Even if all you get are the values from that table, you can make at least one obvious observation. If you wanted at least a limit on how long ANWR could supply the entire U.S. with oil, it's trivial to scan the table for the smallest value and use that as the obvious upper bound. That distinction belongs to Texas, which ANWR could supply for a whole nine years, which means (and please don't debate this upcoming point) that ANWR could supply the entire U.S. for at most nine years. Please tell me you got that -- if ANWR's only good for nine years exclusively for Texas, it's not hard to conclude that it would be good for less time than that covering the whole U.S. (And, hard to believe as it may be, I'm quite prepared for some freeper to argue that point. Just wait for it. It's coming. Yeah, I'm looking at you, Weasel Boy.)

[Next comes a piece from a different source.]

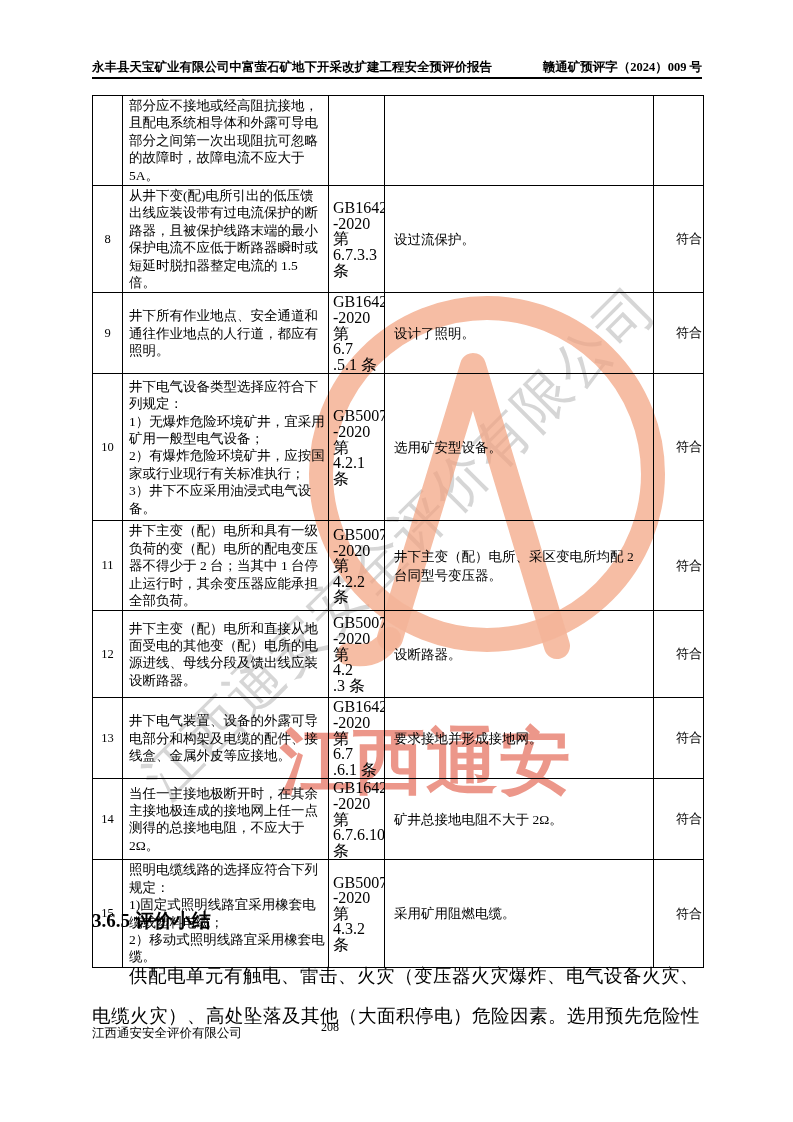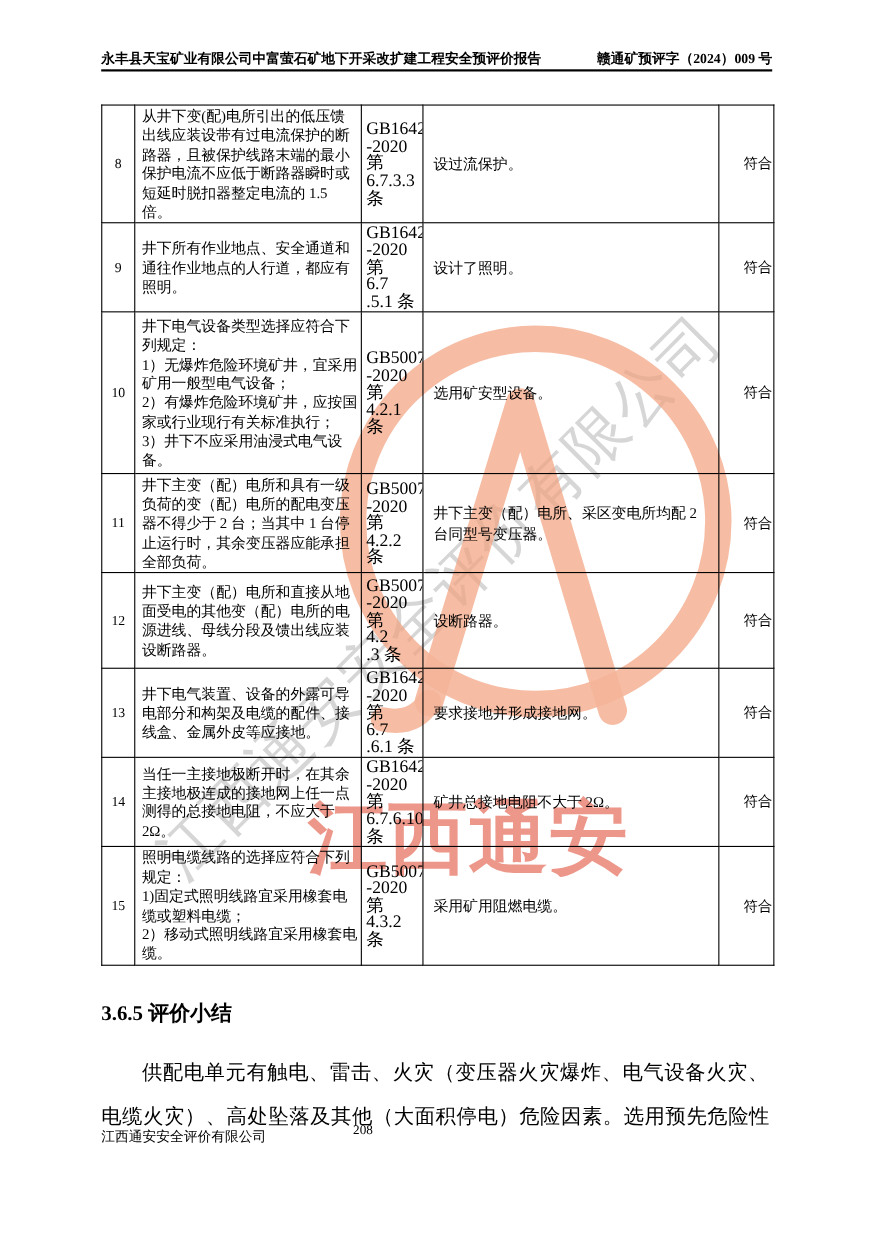"永丰县天宝矿业有限公司中富萤石矿地下开采改扩建工程安全预评价报告" .hdr { top: 36px -> 50px }
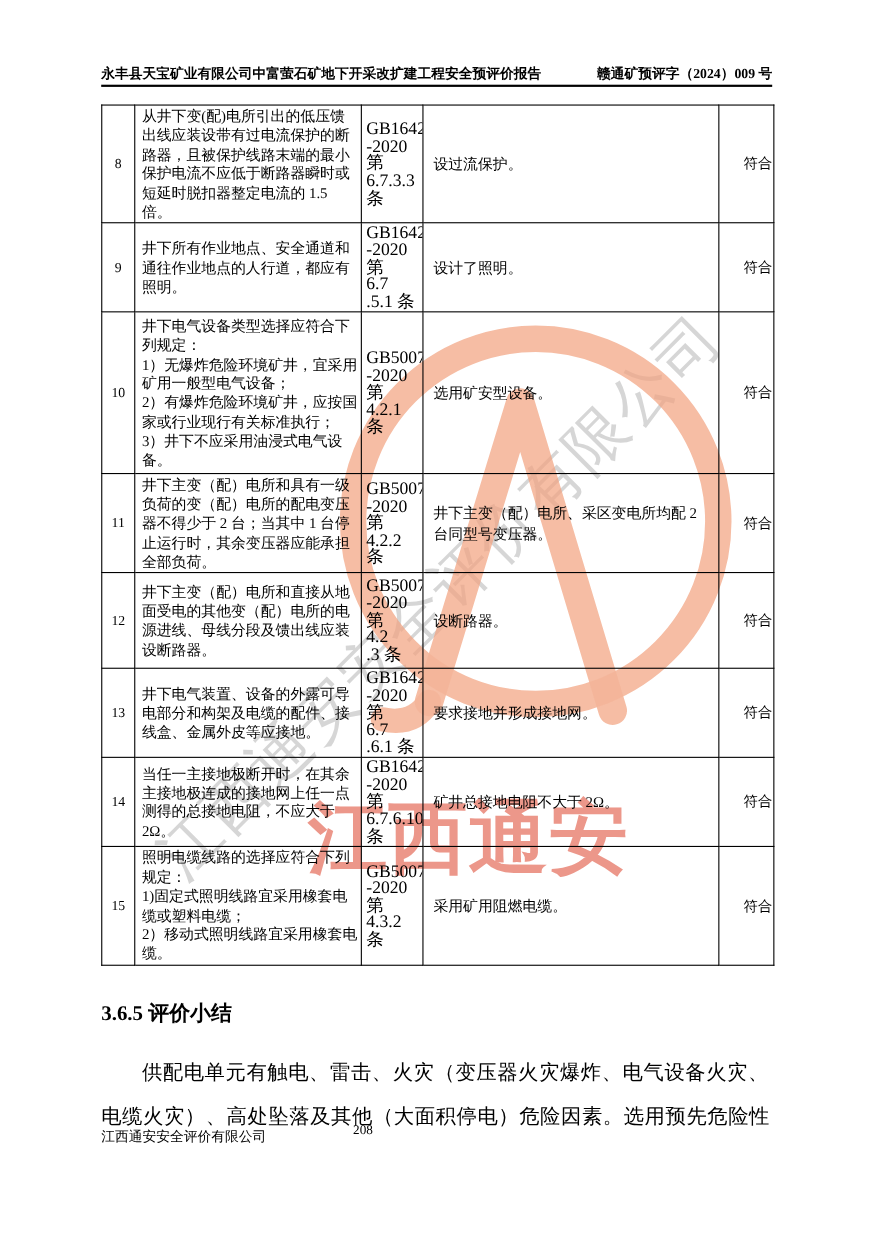"部分应不接地或经高阻抗接地，且配电系统相导体和外露可导电部分之间第一次出现阻抗可" tr { html: none -> <tr> <td></td> <td>部分应不接地或经高阻抗接地，且配电系统相导体和外露可导电部分之间第一次出现阻抗可忽略的故障时，故障电流不应大于 5A。</td> <td></td> <td></td> <td></td> </tr> }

But even being wildly generous and giving ANWR credit for nine years worth of oil for the whole country still doesn't really represent a major shift in dependency on foreign oil. That's still less than a decade, so it's not clear how that's going to solve any long-term problems. Face it -- no matter how much lipstick you put on this pig of a table, the bad news is right there if you just look for it. And here's where the mathematical puzzler comes in.
As I've pointed out, whoever came up with this table was clearly trying their damndest to hide the 1.5 year limit on ANWR oil. But even without knowing that value, just a glance at the table shows that the national limit has to be at most nine years based solely on Texas, right? That's kind of a no-brainer.
But if you were being clever, how could you use the values in that table to come up with a more accurate upper limit on the number of years ANWR could supply the entire U.S.? You don't need to know the total number of barrels in ANWR and you don't need to know the average daily U.S. consumption. Just the numbers in the table alone, and nothing more, are enough to let you at least start getting a better upper limit.
So who's the clever math weenie, and how do you do it?